> **Web page edit records**:
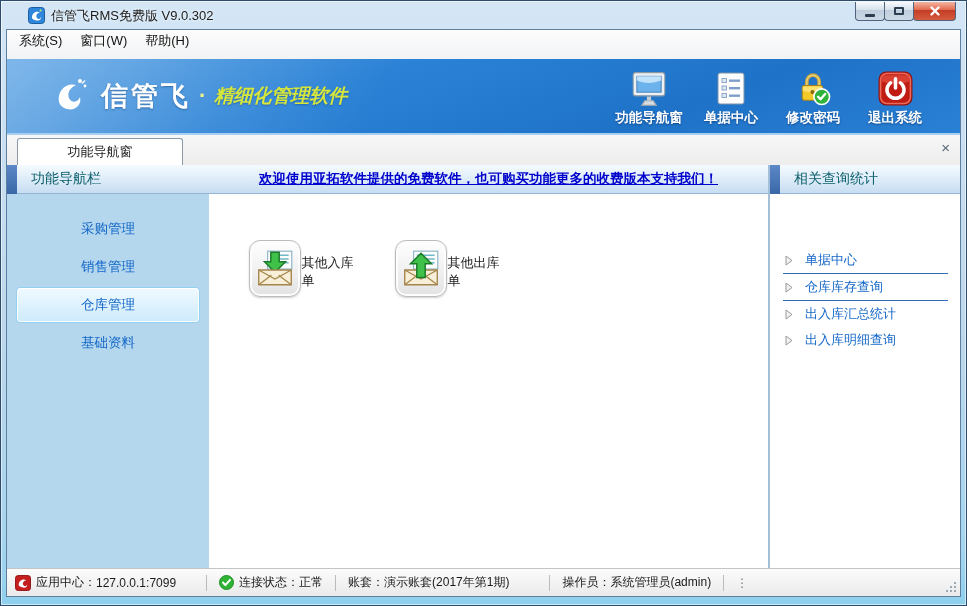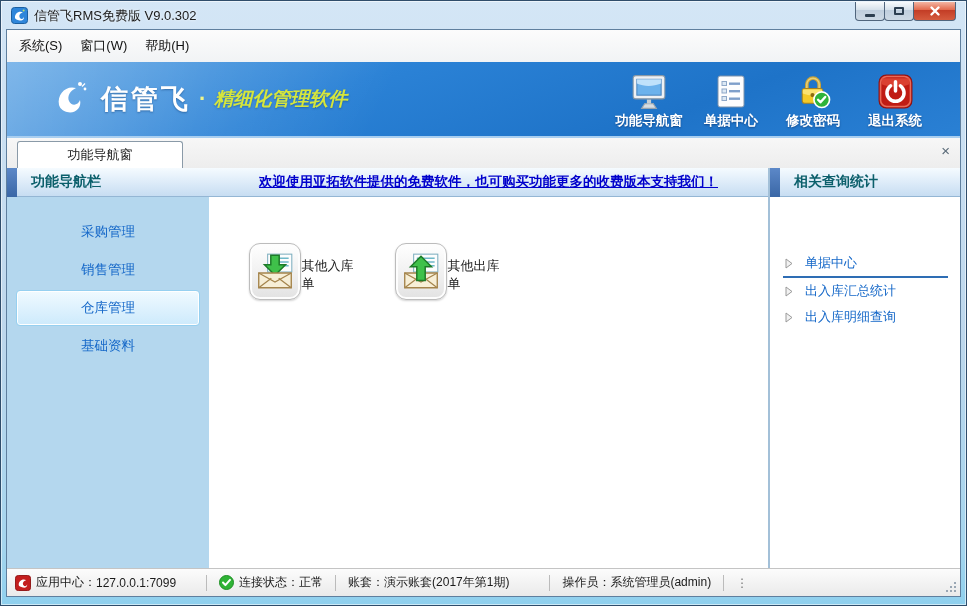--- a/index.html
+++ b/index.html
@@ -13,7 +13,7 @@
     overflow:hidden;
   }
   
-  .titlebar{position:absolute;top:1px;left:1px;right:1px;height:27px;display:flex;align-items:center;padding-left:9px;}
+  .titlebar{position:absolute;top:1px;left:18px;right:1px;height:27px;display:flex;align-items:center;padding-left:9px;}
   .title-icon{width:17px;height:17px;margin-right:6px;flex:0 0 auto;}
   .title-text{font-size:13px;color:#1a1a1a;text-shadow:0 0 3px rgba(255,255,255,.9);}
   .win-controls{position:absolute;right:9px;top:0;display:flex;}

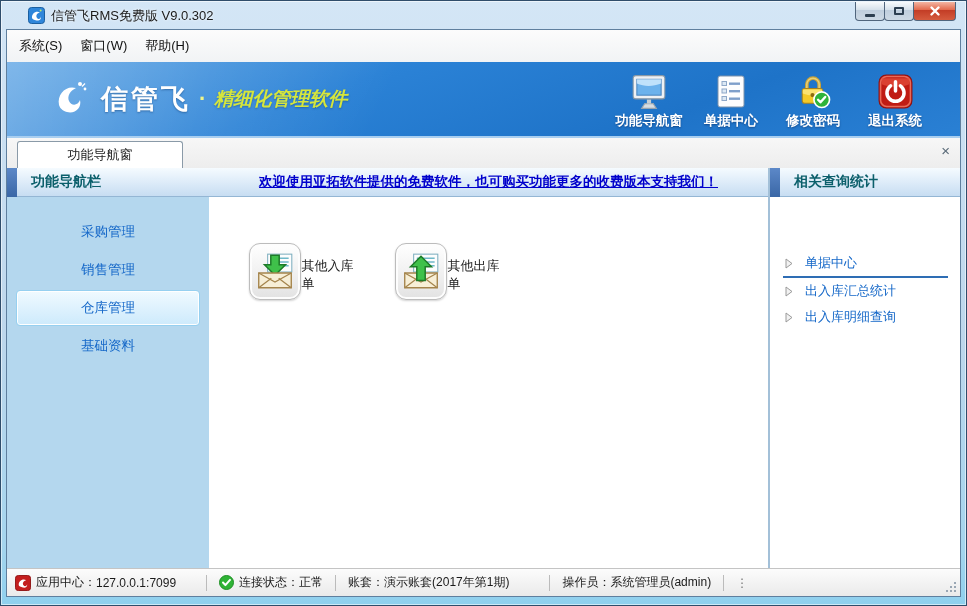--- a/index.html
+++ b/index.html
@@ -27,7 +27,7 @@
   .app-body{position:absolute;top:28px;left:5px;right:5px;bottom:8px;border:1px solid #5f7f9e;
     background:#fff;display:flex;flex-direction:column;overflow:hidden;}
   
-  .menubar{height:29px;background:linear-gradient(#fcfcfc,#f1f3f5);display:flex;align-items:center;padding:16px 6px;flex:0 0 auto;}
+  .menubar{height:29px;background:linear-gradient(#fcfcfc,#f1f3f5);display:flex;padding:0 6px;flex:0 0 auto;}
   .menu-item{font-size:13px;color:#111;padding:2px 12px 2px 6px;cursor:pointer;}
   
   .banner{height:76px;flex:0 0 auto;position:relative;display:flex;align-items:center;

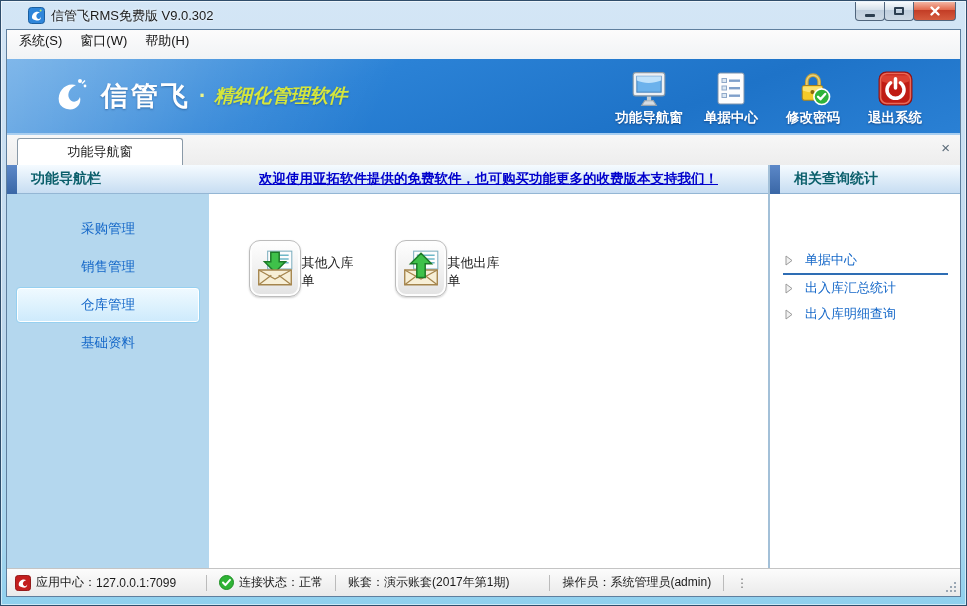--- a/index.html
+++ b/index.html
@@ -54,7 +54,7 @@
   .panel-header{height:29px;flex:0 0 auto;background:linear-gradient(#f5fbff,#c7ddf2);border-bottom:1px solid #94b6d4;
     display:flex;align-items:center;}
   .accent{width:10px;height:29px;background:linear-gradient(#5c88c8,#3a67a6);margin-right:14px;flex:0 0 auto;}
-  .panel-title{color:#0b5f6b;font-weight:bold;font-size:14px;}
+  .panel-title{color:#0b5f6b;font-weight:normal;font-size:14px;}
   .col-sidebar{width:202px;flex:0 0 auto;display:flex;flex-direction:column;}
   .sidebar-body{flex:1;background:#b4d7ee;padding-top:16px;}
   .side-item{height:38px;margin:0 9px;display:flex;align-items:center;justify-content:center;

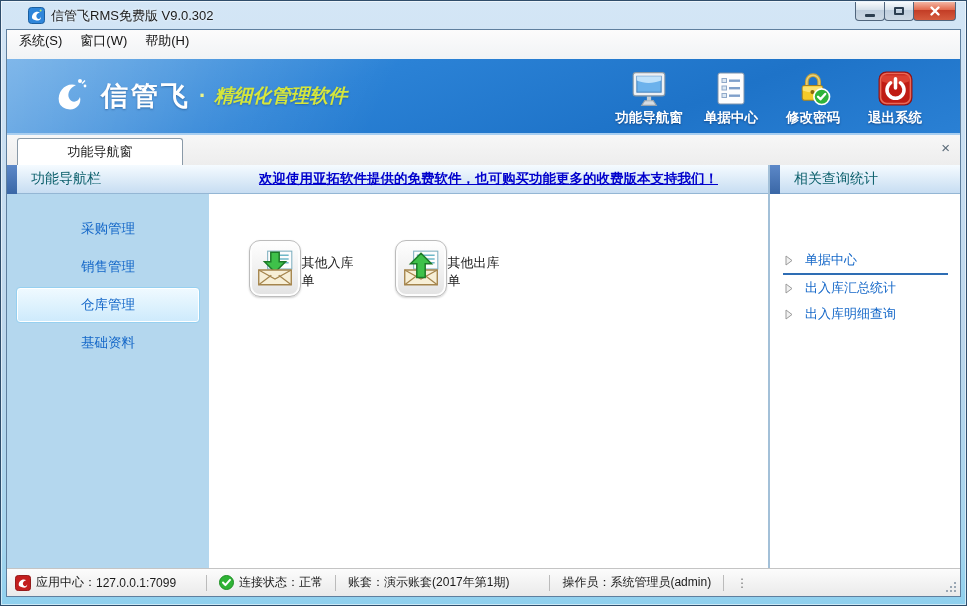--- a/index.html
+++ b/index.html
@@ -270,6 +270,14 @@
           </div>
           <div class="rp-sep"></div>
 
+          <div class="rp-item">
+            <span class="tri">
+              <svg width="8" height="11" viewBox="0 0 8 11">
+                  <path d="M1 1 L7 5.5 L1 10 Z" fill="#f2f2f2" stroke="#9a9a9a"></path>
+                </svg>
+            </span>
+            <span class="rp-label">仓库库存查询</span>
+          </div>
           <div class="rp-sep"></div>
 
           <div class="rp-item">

> **Aim of the exercise**: Among the lines of the records above, count those holding the string "body", and report only the number.

> **The answer**: 2